Some relish their sufferings so much that everything that happens is ballooned to enormous proportions in the re-living and the telling. Self-pitiers are difficult to wean away from their martyrdom ... Others nurse their grievances, resent their lot in life, seek scapegoats to blame for every thing that happens to them, particularly the alcoholic. (ODAT, 28 June)
This would be a useful insertion into meeting scripts, to be read out immediately before sharing commences.
The best thing I can do for myself is to convert my perceived difficulties into opportunities to show
others how God gives me direction and strength to transcend them.
Whining and blaming, apart from being irksome to others, actually harms me. It is not the event or the situation: it is my own response to it that is causing my suffering.

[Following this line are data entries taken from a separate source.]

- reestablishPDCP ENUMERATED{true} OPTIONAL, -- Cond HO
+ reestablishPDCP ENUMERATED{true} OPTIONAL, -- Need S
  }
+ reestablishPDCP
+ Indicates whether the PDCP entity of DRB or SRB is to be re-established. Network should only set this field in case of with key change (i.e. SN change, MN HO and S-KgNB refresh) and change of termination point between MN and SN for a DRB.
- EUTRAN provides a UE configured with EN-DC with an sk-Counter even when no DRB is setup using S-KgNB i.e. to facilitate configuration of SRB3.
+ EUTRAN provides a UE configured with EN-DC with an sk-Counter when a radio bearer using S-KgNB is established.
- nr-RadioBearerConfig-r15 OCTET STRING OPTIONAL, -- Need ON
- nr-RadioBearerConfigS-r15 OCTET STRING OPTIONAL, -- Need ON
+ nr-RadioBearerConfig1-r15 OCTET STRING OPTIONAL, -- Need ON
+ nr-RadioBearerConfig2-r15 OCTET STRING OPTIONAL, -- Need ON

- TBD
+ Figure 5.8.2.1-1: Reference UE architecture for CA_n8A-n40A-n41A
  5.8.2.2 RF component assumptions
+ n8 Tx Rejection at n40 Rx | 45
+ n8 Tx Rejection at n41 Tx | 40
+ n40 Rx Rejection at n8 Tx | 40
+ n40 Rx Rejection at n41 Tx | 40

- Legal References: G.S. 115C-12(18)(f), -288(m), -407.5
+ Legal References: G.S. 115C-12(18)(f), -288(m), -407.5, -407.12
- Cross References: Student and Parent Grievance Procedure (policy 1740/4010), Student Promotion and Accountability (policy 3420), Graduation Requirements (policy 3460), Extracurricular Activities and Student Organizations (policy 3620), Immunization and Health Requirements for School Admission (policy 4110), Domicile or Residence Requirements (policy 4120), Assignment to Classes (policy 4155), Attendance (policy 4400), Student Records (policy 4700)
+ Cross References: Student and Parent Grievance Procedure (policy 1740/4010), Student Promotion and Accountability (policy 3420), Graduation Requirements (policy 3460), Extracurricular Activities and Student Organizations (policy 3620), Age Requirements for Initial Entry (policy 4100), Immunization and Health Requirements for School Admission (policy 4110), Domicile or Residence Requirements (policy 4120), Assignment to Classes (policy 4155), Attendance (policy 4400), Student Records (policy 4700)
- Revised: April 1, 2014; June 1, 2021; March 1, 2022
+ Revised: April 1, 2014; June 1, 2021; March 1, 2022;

The relishing of suffering—in contrast to uncovering and uprooting its cause—can even be masked by pseudo-recovery and pseudo-spiritual activities, catchphrases, and 'principles', such as 'grieving' (when no one has died), 'feeling my feelings', 'being authentic', 'being true to myself', 'finding my own voice', 'holding the space', 'checking in', 'deep dives', 'digging', 'peeling the layers of the onion', 'being gentle on myself', 'journaling', 'reaching out', 'processing', 'reflecting', 'sitting with it', 'in God's time', 'letting time take time', 'wishing myself a long, slow recovery', 'a step a year'.
Although there's a smidgen of utility to at least some of these, they can all be recruited as tactics to indefinitely delay recovery; they can be solidified into the structural elements of the prison of self.
They're not doing it to me: I'm doing it to me. I can get off the merry-go-round whenever I choose. The Steps are available, and they're available today.